- **Exercise description**: Search the data below, and report every line in which "Metal" occurs.

====

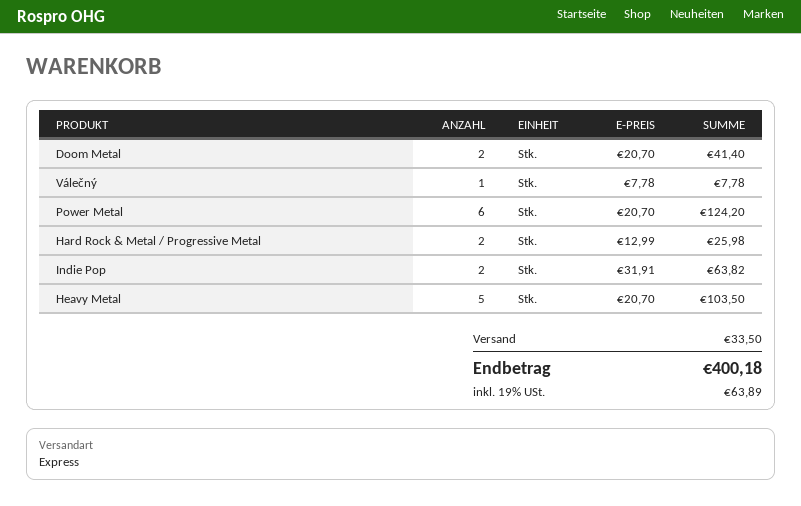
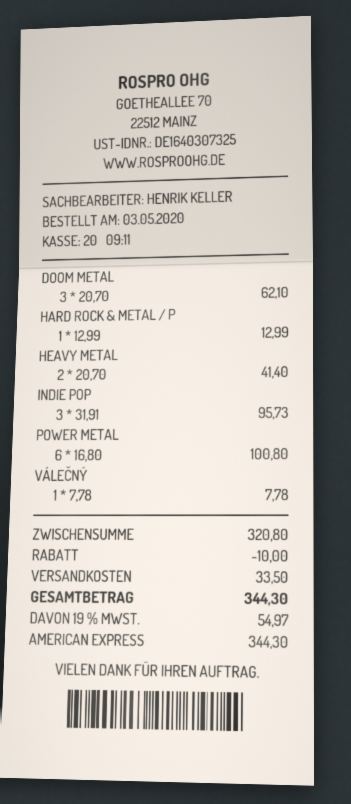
Doom Metal: 2 x 20.70 = 41.40 -> 3 x 20.70 = 62.10
Power Metal: 6 x 20.70 = 124.20 -> 6 x 16.80 = 100.80
Hard Rock & Metal / Progressive Metal: 2 x 12.99 = 25.98 -> 1 x 12.99 = 12.99
Indie Pop: 2 x 31.91 = 63.82 -> 3 x 31.91 = 95.73
Heavy Metal: 5 x 20.70 = 103.50 -> 2 x 20.70 = 41.40
discount: none -> 10.00
tax: 19% = 63.89 -> 19% = 54.97
total: 400.18 -> 344.30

====

- **Exercise output**:
Doom Metal: 2 x 20.70 = 41.40 -> 3 x 20.70 = 62.10
Power Metal: 6 x 20.70 = 124.20 -> 6 x 16.80 = 100.80
Hard Rock & Metal / Progressive Metal: 2 x 12.99 = 25.98 -> 1 x 12.99 = 12.99
Heavy Metal: 5 x 20.70 = 103.50 -> 2 x 20.70 = 41.40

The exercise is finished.